Exercise goal = Every line from the first record below down to the line that includes "-139,7 +139,7 @@" must be reproduced exactly; the pictures are not.

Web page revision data
•••••

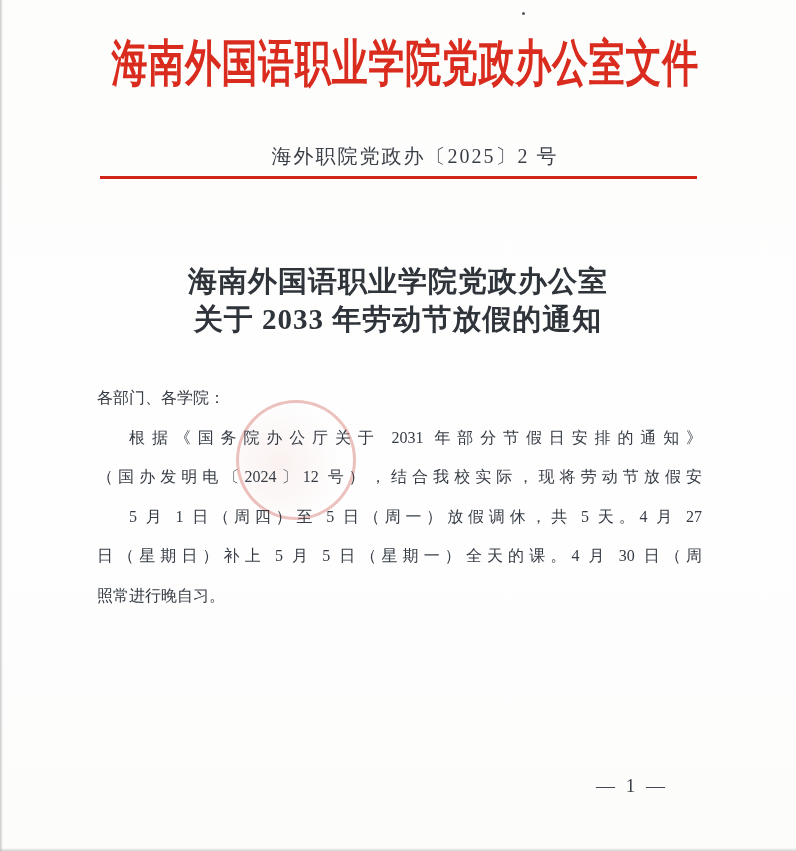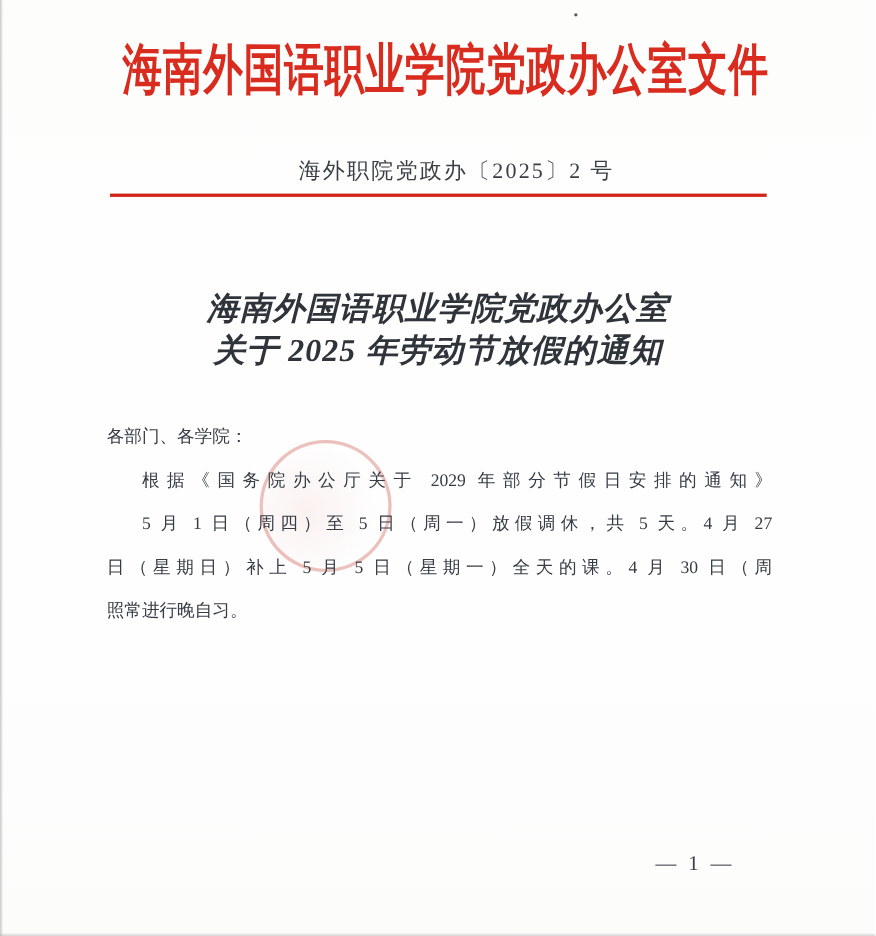--- a/index.html
+++ b/index.html
@@ -56,7 +56,6 @@
     font-weight: bold;
     color: #2f343b;
     letter-spacing: 1px;
-    font-style: italic;
   }
   .body-block {
     position: absolute;

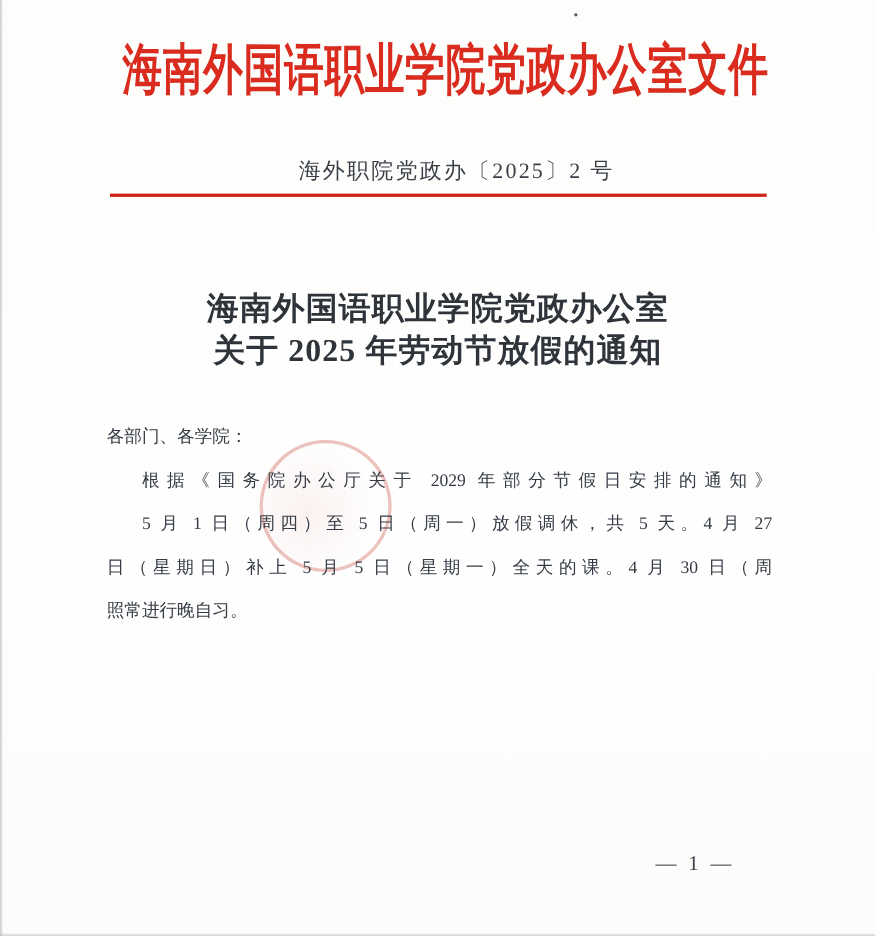--- a/index.html
+++ b/index.html
@@ -139,7 +139,7 @@
 
   <div class="doc-title">
     <div>海南外国语职业学院党政办公室</div>
-    <div>关于 2025 年劳动节放假的通知</div>
+    <div>关于 2033 年劳动节放假的通知</div>
   </div>
 
   <div class="stamp"></div>

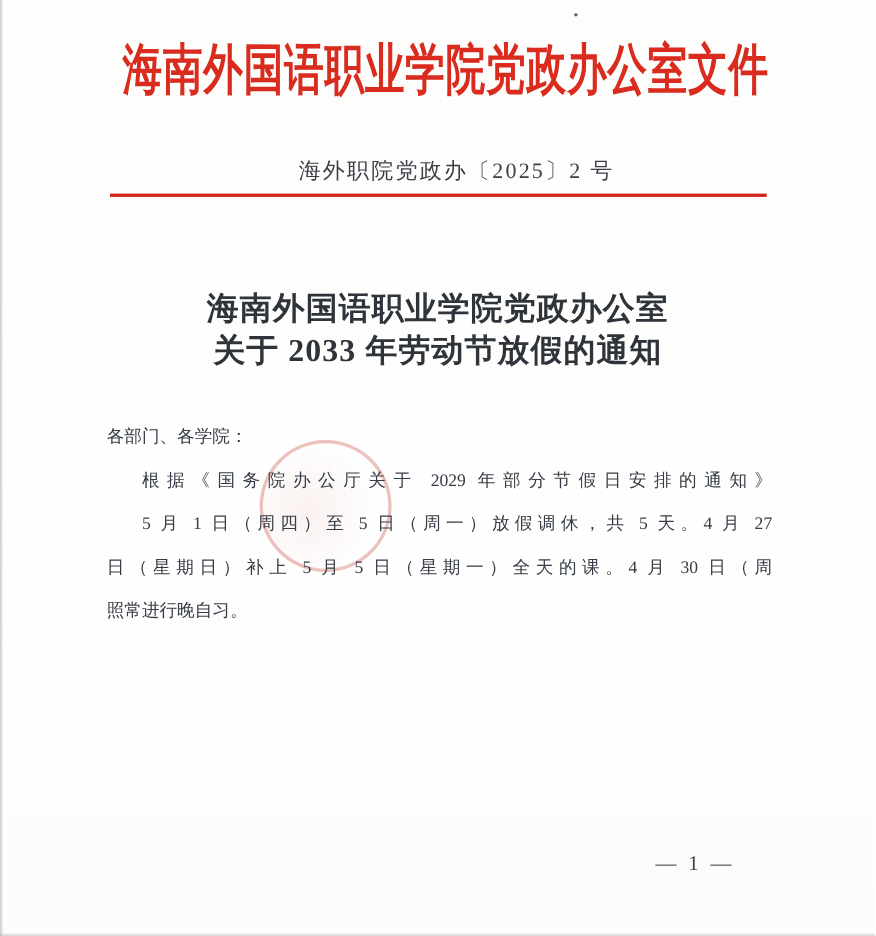--- a/index.html
+++ b/index.html
@@ -146,7 +146,7 @@
 
   <div class="body-block" id="body-lines">
       <div class="line normal">各部门、各学院：</div>
-      <div class="line indent-fill">根据《国务院办公厅关于 2029 年部分节假日安排的通知》</div>
+      <div class="line indent-fill">根据《国务院办公厅关于 2031 年部分节假日安排的通知》</div>
       <div class="line indent-fill">5 月 1 日（周四）至 5 日（周一）放假调休，共 5 天。4 月 27</div>
       <div class="line fill">日（星期日）补上 5 月 5 日（星期一）全天的课。4 月 30 日（周</div>
       <div class="line normal">照常进行晚自习。</div>

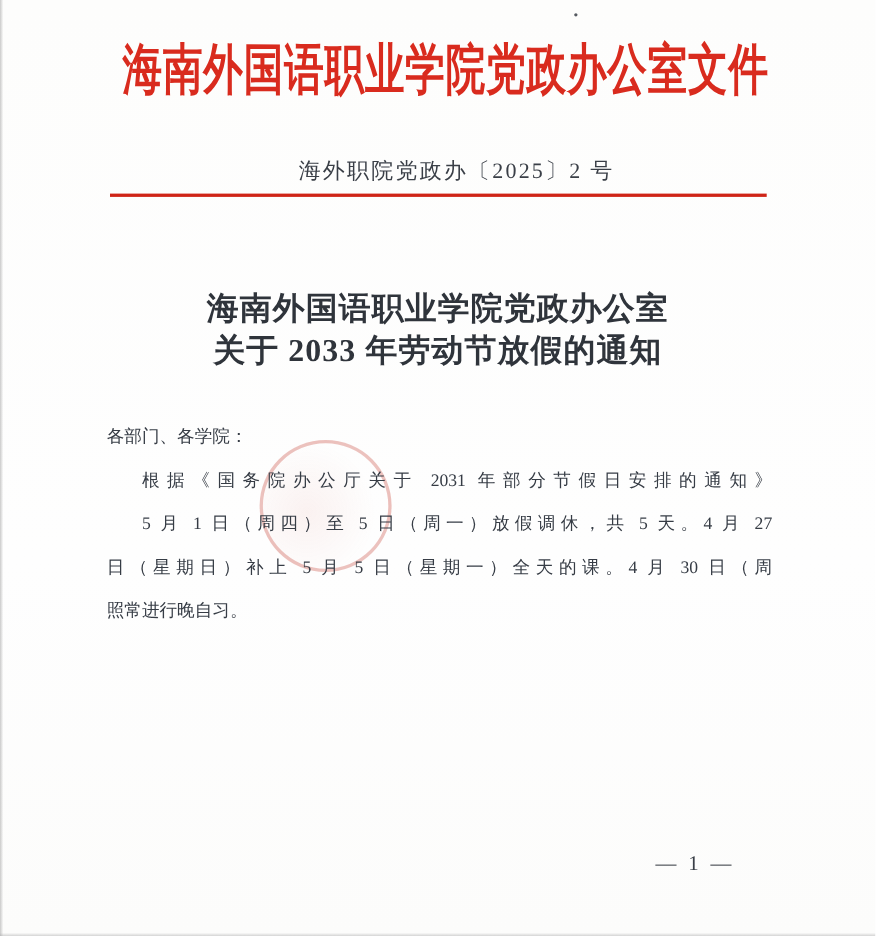--- a/index.html
+++ b/index.html
@@ -147,6 +147,7 @@
   <div class="body-block" id="body-lines">
       <div class="line normal">各部门、各学院：</div>
       <div class="line indent-fill">根据《国务院办公厅关于 2031 年部分节假日安排的通知》</div>
+      <div class="line fill">（国办发明电〔2024〕12 号），结合我校实际，现将劳动节放假安</div>
       <div class="line indent-fill">5 月 1 日（周四）至 5 日（周一）放假调休，共 5 天。4 月 27</div>
       <div class="line fill">日（星期日）补上 5 月 5 日（星期一）全天的课。4 月 30 日（周</div>
       <div class="line normal">照常进行晚自习。</div>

•••••

Result for this task =
--- a/index.html
+++ b/index.html
@@ -56,7 +56,6 @@
     font-weight: bold;
     color: #2f343b;
     letter-spacing: 1px;
-    font-style: italic;
   }
   .body-block {
     position: absolute;

--- a/index.html
+++ b/index.html
@@ -139,7 +139,7 @@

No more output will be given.